WHAT YOU NEED TO DO:
From the records below, print exactly the lines starting at the one containing "Kruder Julija | P2_Top: X -> 2" and ending at the one containing "Score: 30 -> 27", ends included, and nothing else.

Source data
════════════════════

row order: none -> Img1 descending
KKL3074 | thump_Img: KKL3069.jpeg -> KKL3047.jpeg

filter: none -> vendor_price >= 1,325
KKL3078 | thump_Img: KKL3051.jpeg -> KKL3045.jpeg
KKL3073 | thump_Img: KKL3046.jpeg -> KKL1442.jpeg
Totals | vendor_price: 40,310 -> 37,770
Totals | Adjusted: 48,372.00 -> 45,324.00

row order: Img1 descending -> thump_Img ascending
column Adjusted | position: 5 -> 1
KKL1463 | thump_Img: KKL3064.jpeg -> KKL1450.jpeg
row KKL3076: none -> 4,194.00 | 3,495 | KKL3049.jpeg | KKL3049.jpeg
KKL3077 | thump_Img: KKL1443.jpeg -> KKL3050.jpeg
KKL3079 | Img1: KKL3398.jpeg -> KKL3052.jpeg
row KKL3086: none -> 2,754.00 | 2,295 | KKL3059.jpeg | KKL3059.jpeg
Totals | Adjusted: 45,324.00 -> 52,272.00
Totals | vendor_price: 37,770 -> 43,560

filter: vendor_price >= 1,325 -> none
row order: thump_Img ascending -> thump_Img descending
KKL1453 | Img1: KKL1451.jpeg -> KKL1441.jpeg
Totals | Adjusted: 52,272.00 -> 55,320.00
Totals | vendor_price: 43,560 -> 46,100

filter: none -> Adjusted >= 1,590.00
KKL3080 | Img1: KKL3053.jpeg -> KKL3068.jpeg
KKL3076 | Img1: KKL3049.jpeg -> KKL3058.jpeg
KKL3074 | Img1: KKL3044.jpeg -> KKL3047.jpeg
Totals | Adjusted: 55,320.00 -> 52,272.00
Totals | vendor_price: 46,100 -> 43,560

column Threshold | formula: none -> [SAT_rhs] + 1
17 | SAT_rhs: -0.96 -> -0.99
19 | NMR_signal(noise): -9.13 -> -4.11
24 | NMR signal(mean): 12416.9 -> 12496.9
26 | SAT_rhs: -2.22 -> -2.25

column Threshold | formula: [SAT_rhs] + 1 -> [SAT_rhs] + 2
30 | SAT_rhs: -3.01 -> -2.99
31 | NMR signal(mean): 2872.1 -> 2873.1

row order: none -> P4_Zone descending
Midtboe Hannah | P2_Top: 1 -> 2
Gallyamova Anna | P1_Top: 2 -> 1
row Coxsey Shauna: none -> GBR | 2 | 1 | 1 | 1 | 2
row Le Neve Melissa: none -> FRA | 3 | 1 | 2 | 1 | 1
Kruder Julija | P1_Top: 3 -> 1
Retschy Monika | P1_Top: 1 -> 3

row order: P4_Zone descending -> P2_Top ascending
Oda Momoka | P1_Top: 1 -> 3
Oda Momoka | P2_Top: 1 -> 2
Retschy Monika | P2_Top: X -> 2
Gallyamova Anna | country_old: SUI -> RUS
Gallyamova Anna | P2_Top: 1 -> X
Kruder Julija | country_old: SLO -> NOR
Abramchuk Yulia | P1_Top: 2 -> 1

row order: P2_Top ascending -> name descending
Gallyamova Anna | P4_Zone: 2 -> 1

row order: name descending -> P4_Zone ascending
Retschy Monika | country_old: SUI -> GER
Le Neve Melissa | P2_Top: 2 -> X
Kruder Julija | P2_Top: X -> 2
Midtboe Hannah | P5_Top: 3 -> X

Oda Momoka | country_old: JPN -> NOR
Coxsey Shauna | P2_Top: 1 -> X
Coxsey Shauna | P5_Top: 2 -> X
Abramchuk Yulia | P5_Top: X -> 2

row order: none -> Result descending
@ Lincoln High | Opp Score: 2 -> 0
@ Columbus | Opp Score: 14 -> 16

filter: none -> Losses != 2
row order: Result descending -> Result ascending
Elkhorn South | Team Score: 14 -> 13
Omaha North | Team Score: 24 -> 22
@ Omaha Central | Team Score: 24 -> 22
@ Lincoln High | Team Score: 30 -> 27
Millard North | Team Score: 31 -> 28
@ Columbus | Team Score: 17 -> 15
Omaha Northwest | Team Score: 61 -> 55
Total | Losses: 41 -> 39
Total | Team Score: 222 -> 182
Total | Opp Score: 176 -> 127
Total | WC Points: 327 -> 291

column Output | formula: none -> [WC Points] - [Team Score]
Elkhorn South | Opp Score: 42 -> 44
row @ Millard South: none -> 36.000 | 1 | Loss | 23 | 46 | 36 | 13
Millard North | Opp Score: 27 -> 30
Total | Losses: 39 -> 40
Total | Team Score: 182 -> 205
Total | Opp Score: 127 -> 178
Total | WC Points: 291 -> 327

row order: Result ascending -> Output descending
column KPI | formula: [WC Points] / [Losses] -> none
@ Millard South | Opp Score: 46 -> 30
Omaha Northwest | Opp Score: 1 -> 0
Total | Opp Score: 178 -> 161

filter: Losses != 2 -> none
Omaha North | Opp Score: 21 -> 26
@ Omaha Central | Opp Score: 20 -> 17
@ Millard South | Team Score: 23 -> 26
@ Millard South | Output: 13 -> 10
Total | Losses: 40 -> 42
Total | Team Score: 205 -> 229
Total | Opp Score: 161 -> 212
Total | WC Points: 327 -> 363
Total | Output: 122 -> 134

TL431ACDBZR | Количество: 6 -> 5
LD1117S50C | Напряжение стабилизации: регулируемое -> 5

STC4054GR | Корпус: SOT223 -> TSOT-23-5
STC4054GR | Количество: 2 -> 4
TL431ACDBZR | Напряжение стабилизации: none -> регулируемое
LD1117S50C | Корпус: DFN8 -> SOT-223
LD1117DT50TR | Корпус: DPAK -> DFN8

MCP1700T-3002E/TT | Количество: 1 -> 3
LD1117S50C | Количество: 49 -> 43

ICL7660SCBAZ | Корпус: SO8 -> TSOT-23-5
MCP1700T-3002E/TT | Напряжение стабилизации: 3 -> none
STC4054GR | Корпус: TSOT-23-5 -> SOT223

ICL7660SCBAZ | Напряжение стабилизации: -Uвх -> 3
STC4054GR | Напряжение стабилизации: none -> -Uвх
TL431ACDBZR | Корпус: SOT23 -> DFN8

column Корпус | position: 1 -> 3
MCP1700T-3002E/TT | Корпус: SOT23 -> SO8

════════════════════

YOUR SOLUTION:
Kruder Julija | P2_Top: X -> 2
Midtboe Hannah | P5_Top: 3 -> X

Oda Momoka | country_old: JPN -> NOR
Coxsey Shauna | P2_Top: 1 -> X
Coxsey Shauna | P5_Top: 2 -> X
Abramchuk Yulia | P5_Top: X -> 2

row order: none -> Result descending
@ Lincoln High | Opp Score: 2 -> 0
@ Columbus | Opp Score: 14 -> 16

filter: none -> Losses != 2
row order: Result descending -> Result ascending
Elkhorn South | Team Score: 14 -> 13
Omaha North | Team Score: 24 -> 22
@ Omaha Central | Team Score: 24 -> 22
@ Lincoln High | Team Score: 30 -> 27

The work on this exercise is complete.